Битых два часа я пытался выжать из них что-нибудь полезное и все больше недоумевал. То, что напел мне Уурвад про страстное желание всех подданных моих немедленно заняться возрождением страны, плохо сочеталось с льстивыми, но бессмысленными излияниями жрецов. Такое ощущение, что они просто тянули время.
Уставший и недоумевающий, я распустил собрание, вернулся в свои покои и приказал своим стражницам никого не пускать ко мне.
— Даже вечернего раба еды? — переспросила Зальгирис, и меня осенило.

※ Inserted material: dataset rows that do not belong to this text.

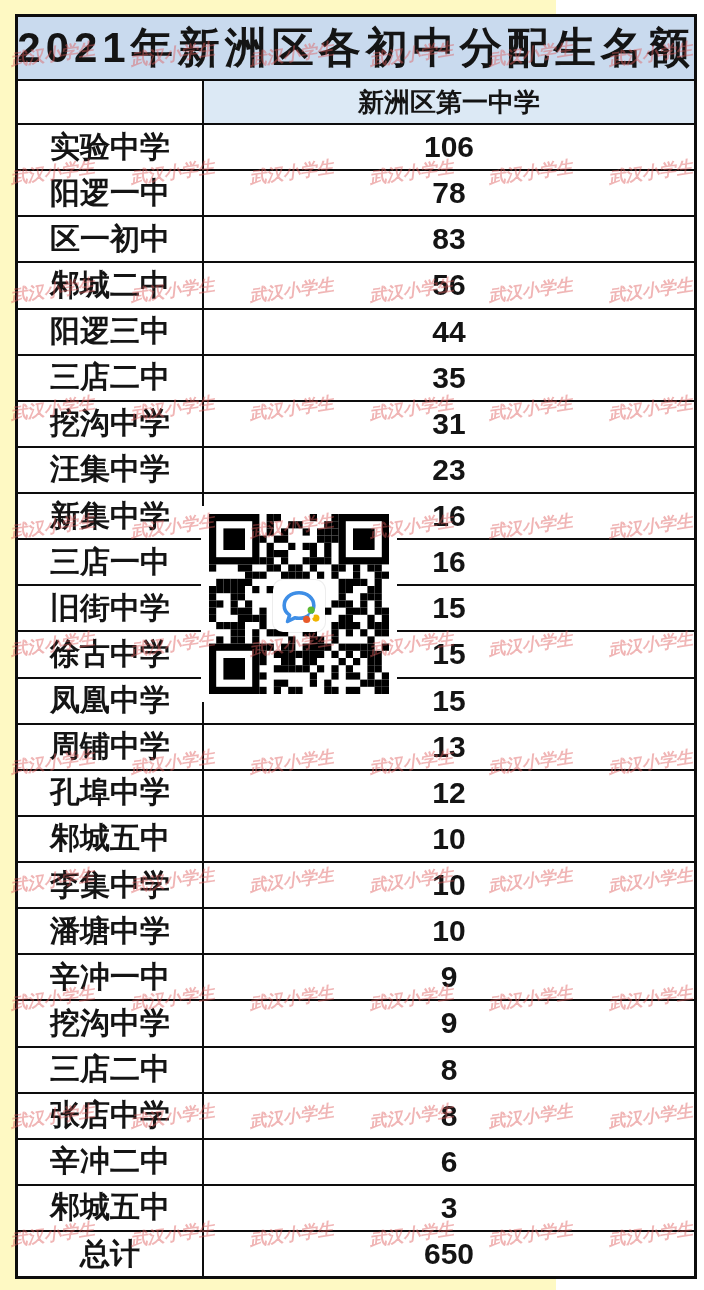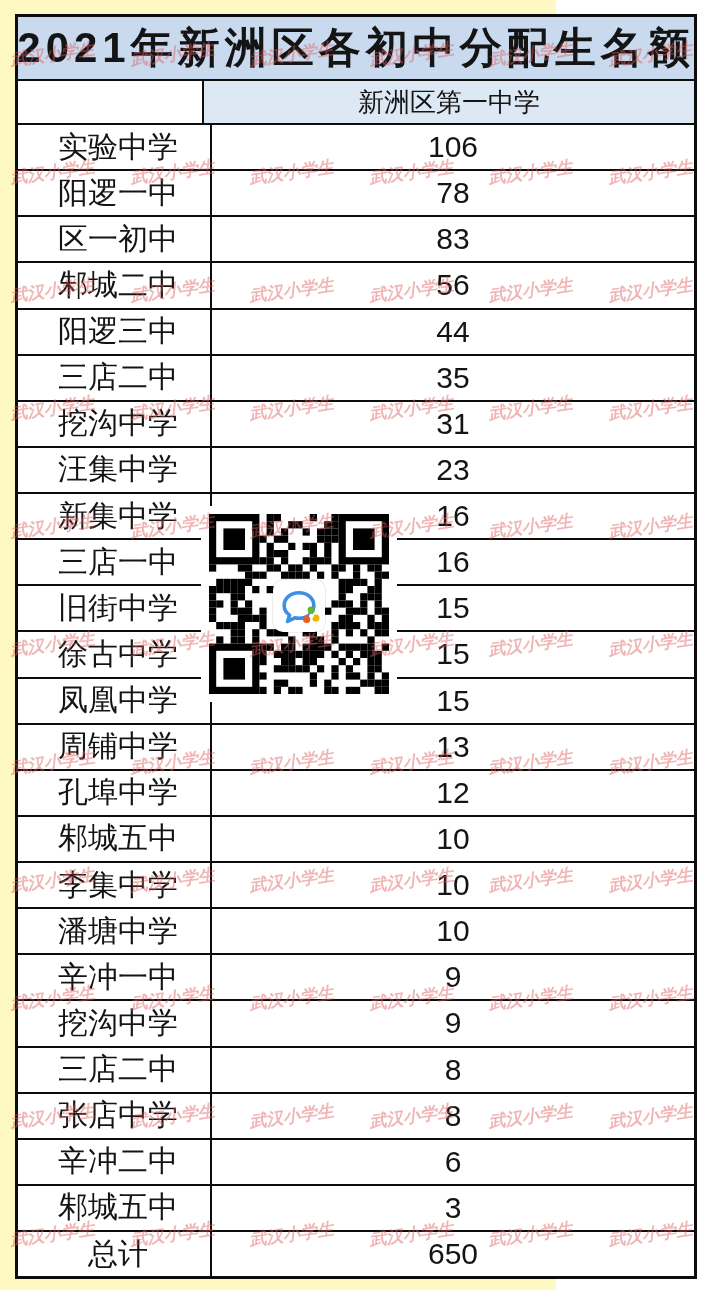--- a/index.html
+++ b/index.html
@@ -21,7 +21,7 @@
     background:#fff;display:flex;flex-direction:column;z-index:1;
   }
   .row{display:flex;flex-direction:row;width:100%;}
-  .row + .row{border-top:2px solid var(--border-color);}
+  .row + .row{border-top:2px solid var(--border-color);font-weight:bold;}
   .title-row{
     height:62px;flex:0 0 62px;background:var(--title-bg);
     align-items:center;justify-content:center;

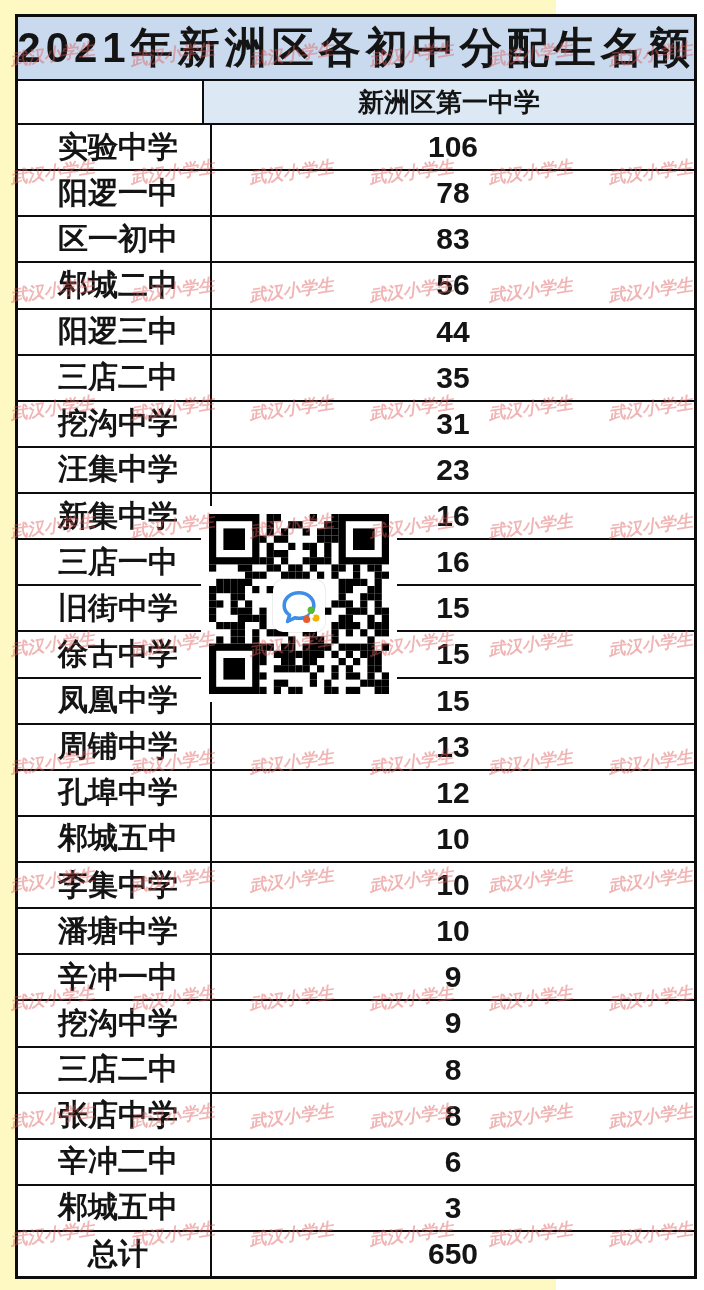--- a/index.html
+++ b/index.html
@@ -31,7 +31,7 @@
     white-space:nowrap;
   }
   .header-row{height:44px;flex:0 0 44px;}
-  .data-row{flex:1 1 0;padding-left:8px;}
+  .data-row{flex:1 1 0;}
   .cell{display:flex;align-items:center;justify-content:center;}
   .school-cell{
     width:186px;flex:0 0 186px;border-right:2px solid var(--border-color);

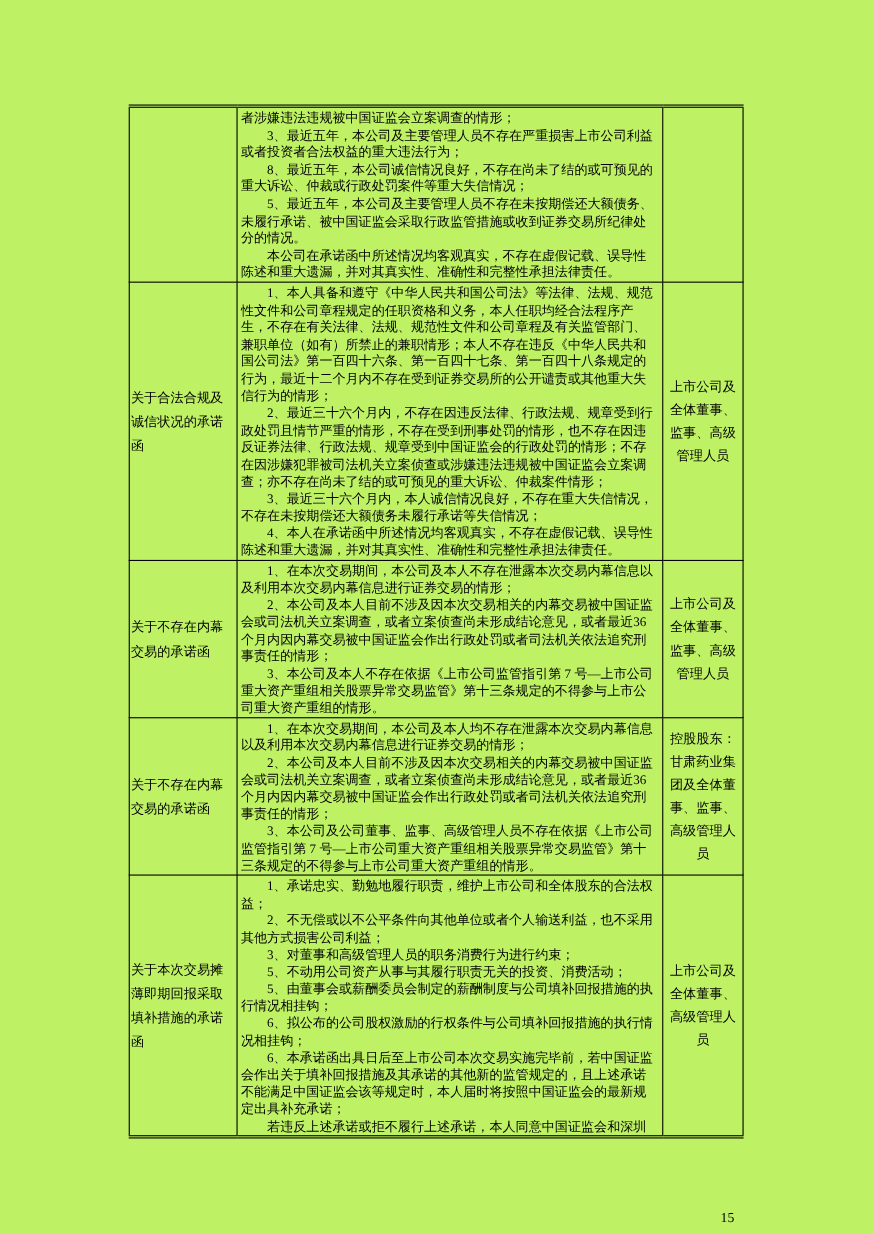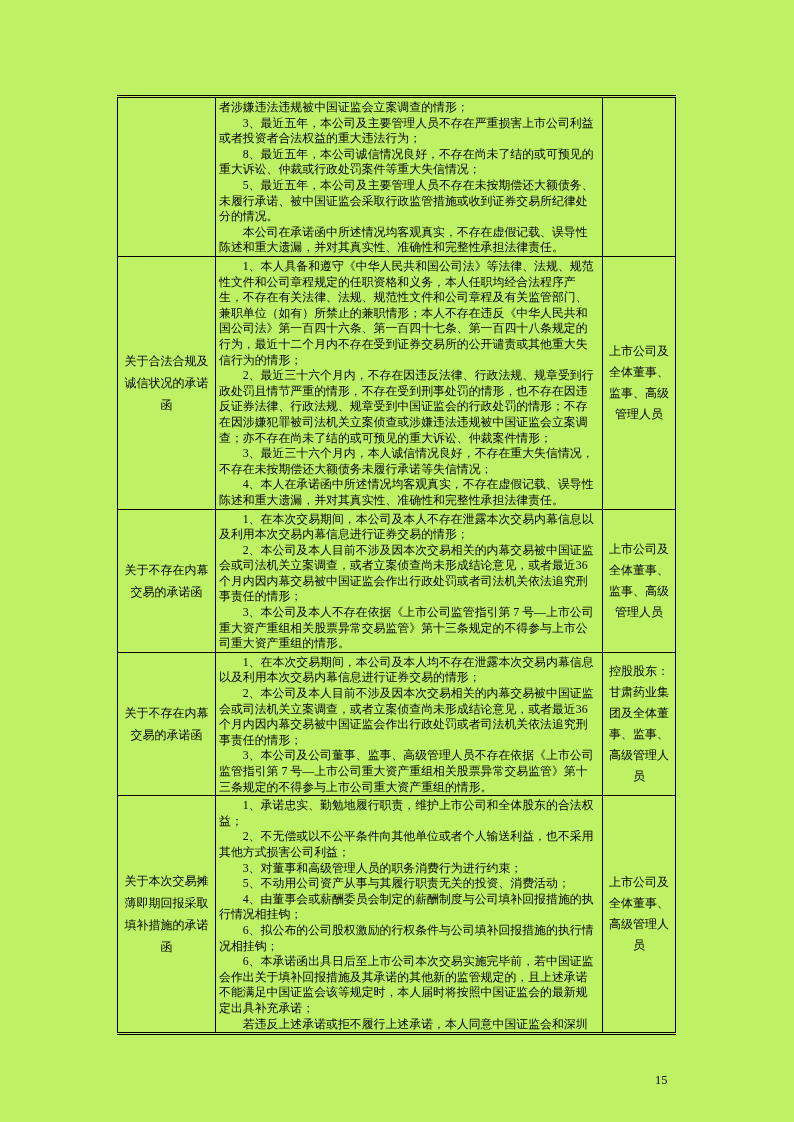--- a/index.html
+++ b/index.html
@@ -31,7 +31,6 @@
   col.c-party   { width: 73px; }
 
   td.label-cell {
-    text-align: center;
     vertical-align: middle;
     font-size: 12px;
     line-height: 22px;

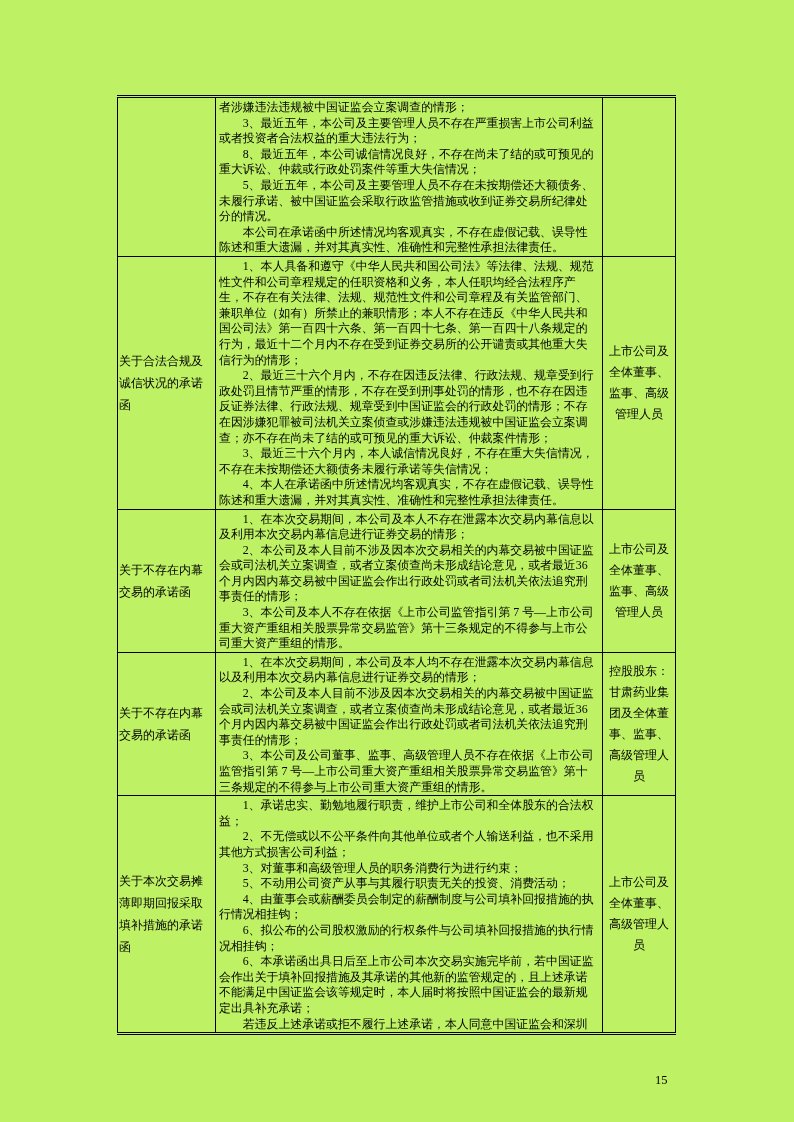--- a/index.html
+++ b/index.html
@@ -124,7 +124,7 @@
             <p>　　2、不无偿或以不公平条件向其他单位或者个人输送利益，也不采用其他方式损害公司利益；</p>
             <p>　　3、对董事和高级管理人员的职务消费行为进行约束；</p>
             <p>　　5、不动用公司资产从事与其履行职责无关的投资、消费活动；</p>
-            <p>　　4、由董事会或薪酬委员会制定的薪酬制度与公司填补回报措施的执行情况相挂钩；</p>
+            <p>　　5、由董事会或薪酬委员会制定的薪酬制度与公司填补回报措施的执行情况相挂钩；</p>
             <p>　　6、拟公布的公司股权激励的行权条件与公司填补回报措施的执行情况相挂钩；</p>
             <p>　　6、本承诺函出具日后至上市公司本次交易实施完毕前，若中国证监会作出关于填补回报措施及其承诺的其他新的监管规定的，且上述承诺不能满足中国证监会该等规定时，本人届时将按照中国证监会的最新规定出具补充承诺；</p>
             <p>　　若违反上述承诺或拒不履行上述承诺，本人同意中国证监会和深圳</p>

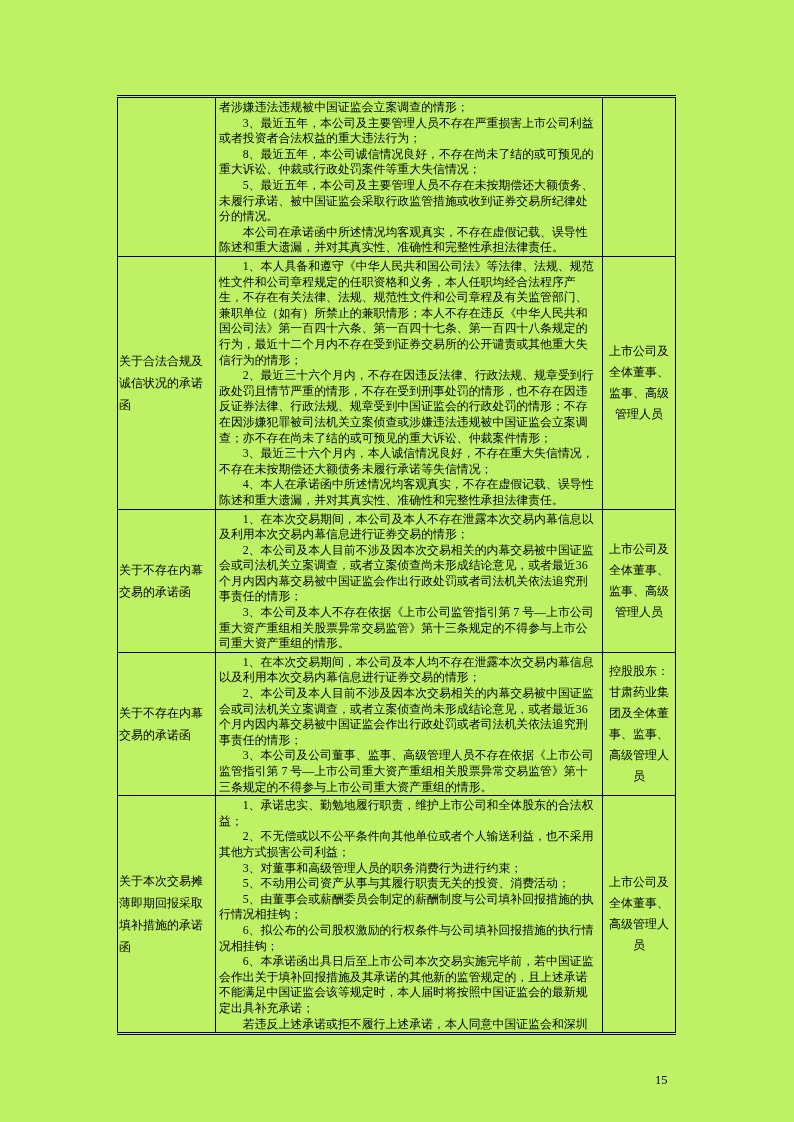--- a/index.html
+++ b/index.html
@@ -61,7 +61,7 @@
 
   .page-number {
     position: absolute;
-    left: 655px; top: 1072px;
+    left: 655px; top: 1099px;
     font-size: 12.5px;
     line-height: 16px;
   }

— Его тем более, а лучше закажите мне того же, чем кормят вас. Только не говорите, что это я попросил. Просто возьмите себе побольше.
Девочки хмыкнули и переглянулись. Я не придал этому значения.
А зря.
Через полчаса, когда они принесли мне миску еще дымящихся вареных гусениц, я очень пожалел об этом. Но отступать было некуда — меня сверлили четыре насмешливо испытующих глаза. Невозмутимо, как и подобает королю, я принялся закидывать за обе щеки гусениц, с хрустом перемалывая головные панцири и удивляясь, насколько горькими могут быть внутренности насекомых.
Зальгирис и Зуулаа болезненно поморщились и склонились с видом глубочайшего уважения.
— Повелитель, — промямлила Зальгирис, — твои рабыни не стоят того, чтобы ты показывал им свою доблесть таким жестоким способом.
— Не понял? — переспросил я.
— Ваша голова пуста и вы видите суть вещей, и можете делать горькое сладким, мы поняли это. Позвольте все же очистить этих гусениц.
С этими словами девочки принялись ловко потрошить гусениц, отрывая головы и выбрасывая их вместе с кишками прямо в окно.